He ignores Rainey. “Let’s all hope so. Though I wouldn’t bet on it. Seems you lot get yourselves into tight slips fairly often. At least, if the past few months are any indication.”
“Can you help her or not?” Rainey snaps.
He turns to her. “As for your accusation, I was helping.”
“By missing for days? How so?”
“I was in Faerie. As this is my first time dealing with a dark witch to this capacity, I wanted to know exactly what we were dealing with.” He glances at Fearghas. “Had a nice chat with your mother about it, and she suggested we may have a rogue soul on our hands.”
“A rogue soul?”
He nods at my question. “Occasionally, the soul of a dark witch will tie herself to her magic. Typically, they don’t do it because it would mean unrest for all of eternity and experiencing everything the host does.”

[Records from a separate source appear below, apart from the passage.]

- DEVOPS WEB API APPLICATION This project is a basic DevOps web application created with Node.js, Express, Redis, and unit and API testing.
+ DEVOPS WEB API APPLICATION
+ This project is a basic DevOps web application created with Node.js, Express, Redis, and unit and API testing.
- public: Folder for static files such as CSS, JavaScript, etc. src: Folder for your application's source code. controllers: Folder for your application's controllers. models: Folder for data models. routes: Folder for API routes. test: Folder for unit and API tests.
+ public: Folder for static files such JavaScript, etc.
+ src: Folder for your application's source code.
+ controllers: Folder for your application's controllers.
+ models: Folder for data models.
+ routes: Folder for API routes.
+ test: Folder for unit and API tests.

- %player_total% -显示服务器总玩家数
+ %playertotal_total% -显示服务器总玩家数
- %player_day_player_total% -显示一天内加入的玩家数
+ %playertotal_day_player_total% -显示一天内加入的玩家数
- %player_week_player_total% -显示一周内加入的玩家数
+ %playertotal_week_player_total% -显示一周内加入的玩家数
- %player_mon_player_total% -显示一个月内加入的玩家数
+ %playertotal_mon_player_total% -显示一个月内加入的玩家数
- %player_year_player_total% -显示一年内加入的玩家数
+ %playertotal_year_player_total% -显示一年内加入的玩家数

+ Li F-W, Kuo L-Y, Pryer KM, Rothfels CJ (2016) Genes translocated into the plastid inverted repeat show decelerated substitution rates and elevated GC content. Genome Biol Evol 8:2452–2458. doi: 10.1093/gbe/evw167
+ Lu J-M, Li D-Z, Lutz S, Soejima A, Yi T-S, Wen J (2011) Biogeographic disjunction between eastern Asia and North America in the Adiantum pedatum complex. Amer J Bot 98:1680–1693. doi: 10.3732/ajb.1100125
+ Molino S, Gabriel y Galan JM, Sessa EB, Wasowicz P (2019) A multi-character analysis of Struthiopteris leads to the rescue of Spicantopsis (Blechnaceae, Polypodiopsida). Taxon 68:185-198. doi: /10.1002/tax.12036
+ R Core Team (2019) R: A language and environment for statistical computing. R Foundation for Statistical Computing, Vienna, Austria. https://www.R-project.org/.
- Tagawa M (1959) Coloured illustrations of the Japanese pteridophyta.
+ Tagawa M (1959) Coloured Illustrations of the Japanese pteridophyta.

“And how exactly can a soul do that? If we’ve learned anything from my special experience, it’s that only a single soul can occupy a body at one time. Unless, of course, Bronywyn is a super-secret lunar witch.” Rainey turns to me. “When is her birthday?”
“September,” I reply.
“So, not a lunar witch.”
“The soul is not technically a soul anymore,” Ridley answers. “Not in the way yours or mine is. It’s more of a parasite, eating away at the host until there’s nothing but a shell left.” Moving closer, he looks her over, eyebrow raised at the gauze peeking out of the top of her gown. “She piss someone off? Why is she unconscious?”
“Someone stabbed her; then I shot her three times.”
He turns to Rainey. “You shot her three times,” he repeats cautiously.
“With iron and silver laced bullets.”
“Any particular reason? I thought you lot were pals?”
“She pissed me the fuck off. Ask Fearghas. My trigger finger gets all itchy when someone pisses me off.” Her last words are meant as a warning, but Ridley is not even mildly bothered by it.
“They did something to her while they had her. Something that repressed the Bronywyn we know and brought out the shadow magic,” I tell him. “Or rogue soul, if that’s really what it is.”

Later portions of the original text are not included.